### Exercise aim
This exercise asks for every line of the material that includes the word "Part".

===============

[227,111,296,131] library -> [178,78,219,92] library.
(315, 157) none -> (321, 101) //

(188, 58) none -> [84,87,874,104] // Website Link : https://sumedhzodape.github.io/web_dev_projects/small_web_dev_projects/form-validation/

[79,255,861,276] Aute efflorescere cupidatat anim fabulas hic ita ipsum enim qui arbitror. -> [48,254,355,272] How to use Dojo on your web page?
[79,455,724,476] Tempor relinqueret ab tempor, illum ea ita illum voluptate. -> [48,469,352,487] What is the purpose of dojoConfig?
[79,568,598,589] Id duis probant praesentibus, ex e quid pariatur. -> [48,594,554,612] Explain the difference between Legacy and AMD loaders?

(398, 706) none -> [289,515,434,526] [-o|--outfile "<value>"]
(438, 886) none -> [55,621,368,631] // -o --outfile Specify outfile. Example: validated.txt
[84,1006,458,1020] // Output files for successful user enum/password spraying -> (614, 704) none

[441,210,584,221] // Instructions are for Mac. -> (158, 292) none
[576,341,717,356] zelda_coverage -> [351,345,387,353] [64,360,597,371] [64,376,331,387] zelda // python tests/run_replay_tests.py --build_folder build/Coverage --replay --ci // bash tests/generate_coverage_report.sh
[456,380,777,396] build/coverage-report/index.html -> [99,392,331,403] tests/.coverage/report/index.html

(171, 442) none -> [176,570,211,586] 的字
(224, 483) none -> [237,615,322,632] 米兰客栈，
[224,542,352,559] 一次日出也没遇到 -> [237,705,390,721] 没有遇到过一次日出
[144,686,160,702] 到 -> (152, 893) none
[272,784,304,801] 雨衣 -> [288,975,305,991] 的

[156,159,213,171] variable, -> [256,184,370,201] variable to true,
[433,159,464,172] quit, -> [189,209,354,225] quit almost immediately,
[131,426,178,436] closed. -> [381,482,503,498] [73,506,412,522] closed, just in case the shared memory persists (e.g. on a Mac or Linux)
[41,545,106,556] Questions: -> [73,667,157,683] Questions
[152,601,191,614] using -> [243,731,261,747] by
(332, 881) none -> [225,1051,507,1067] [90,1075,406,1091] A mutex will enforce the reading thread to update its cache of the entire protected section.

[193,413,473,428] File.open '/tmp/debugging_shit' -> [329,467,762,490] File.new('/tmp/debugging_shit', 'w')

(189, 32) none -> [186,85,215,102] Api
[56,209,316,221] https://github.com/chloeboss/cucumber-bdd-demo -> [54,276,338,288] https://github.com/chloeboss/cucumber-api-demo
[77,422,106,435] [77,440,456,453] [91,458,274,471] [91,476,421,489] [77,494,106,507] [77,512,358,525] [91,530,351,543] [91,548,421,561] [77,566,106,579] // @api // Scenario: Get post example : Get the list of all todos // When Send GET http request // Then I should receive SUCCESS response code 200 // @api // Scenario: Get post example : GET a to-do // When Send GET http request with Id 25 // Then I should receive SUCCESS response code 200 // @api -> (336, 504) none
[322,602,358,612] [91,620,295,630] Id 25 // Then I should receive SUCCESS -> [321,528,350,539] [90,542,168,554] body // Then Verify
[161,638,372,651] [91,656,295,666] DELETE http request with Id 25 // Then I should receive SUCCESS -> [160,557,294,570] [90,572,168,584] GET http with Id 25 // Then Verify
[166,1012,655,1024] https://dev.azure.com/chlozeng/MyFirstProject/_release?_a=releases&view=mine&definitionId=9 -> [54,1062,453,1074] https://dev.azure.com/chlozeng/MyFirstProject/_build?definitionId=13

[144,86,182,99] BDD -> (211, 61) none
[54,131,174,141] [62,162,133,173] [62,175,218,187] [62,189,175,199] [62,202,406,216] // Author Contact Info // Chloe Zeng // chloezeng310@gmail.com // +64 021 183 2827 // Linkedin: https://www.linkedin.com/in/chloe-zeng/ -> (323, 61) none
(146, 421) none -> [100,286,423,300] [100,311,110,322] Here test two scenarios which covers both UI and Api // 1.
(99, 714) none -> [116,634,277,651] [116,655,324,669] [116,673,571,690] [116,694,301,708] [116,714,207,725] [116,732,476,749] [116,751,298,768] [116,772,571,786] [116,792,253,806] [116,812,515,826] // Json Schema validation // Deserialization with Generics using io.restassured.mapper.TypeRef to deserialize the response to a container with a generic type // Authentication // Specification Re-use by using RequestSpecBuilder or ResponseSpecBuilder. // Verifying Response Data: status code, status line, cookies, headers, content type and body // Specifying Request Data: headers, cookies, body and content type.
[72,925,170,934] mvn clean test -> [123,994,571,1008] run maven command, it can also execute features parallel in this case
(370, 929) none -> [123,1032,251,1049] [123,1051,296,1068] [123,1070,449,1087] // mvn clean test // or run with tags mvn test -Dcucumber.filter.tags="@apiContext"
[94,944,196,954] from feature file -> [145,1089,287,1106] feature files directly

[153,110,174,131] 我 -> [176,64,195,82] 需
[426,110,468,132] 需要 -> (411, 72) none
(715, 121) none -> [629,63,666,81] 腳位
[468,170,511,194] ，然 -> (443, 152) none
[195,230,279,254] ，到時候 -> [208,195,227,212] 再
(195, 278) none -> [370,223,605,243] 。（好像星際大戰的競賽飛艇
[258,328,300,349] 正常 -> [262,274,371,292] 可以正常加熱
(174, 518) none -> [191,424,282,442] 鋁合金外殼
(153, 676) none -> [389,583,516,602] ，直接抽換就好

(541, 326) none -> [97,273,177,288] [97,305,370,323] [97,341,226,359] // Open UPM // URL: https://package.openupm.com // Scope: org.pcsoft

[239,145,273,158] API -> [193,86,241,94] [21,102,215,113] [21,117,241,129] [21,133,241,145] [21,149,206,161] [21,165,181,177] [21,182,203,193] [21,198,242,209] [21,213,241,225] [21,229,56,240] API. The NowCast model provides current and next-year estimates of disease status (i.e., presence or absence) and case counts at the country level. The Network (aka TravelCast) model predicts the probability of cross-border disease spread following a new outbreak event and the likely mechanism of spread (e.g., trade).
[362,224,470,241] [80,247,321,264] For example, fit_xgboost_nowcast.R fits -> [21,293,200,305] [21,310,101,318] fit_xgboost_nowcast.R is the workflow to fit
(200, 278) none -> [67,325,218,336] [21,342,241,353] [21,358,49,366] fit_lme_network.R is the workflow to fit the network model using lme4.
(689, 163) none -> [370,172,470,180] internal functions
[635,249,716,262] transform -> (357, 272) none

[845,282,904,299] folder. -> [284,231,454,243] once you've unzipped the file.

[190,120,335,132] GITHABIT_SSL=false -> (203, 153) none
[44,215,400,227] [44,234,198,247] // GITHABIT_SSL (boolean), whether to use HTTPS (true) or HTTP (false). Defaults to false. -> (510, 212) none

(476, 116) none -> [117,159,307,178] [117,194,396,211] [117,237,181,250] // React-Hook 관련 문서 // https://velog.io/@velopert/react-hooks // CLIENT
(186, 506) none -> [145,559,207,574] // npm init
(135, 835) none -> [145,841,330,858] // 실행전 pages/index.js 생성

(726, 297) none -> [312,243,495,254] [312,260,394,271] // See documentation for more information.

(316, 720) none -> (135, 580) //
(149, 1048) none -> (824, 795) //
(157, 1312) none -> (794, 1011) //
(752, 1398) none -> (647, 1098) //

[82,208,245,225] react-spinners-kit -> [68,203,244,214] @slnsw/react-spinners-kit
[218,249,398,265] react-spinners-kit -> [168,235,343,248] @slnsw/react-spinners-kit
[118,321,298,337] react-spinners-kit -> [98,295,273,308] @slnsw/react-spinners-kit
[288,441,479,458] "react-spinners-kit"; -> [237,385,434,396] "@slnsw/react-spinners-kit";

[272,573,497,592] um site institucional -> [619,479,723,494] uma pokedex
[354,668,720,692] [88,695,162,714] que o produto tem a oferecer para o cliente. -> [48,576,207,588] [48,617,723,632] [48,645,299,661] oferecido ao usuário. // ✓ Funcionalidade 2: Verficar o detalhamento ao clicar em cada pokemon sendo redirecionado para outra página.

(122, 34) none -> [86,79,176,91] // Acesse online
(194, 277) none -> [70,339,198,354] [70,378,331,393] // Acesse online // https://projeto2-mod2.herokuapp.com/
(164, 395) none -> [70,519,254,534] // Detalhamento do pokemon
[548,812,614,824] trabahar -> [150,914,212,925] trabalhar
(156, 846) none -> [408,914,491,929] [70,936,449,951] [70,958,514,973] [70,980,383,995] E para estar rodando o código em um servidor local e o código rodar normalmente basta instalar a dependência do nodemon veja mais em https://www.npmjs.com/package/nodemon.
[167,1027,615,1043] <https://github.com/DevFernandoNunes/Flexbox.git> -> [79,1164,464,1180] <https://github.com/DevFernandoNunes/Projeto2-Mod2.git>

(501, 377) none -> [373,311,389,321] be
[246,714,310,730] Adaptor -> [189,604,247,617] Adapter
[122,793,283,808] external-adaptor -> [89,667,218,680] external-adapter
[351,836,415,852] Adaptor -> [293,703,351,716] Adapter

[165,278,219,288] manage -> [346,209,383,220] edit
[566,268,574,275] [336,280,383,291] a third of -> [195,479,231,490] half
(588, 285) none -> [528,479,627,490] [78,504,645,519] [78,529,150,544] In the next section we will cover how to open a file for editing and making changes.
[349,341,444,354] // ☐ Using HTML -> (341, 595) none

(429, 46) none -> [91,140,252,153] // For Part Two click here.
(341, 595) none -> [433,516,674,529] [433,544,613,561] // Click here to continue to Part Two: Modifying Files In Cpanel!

===============

### Result
(429, 46) none -> [91,140,252,153] // For Part Two click here.
(341, 595) none -> [433,516,674,529] [433,544,613,561] // Click here to continue to Part Two: Modifying Files In Cpanel!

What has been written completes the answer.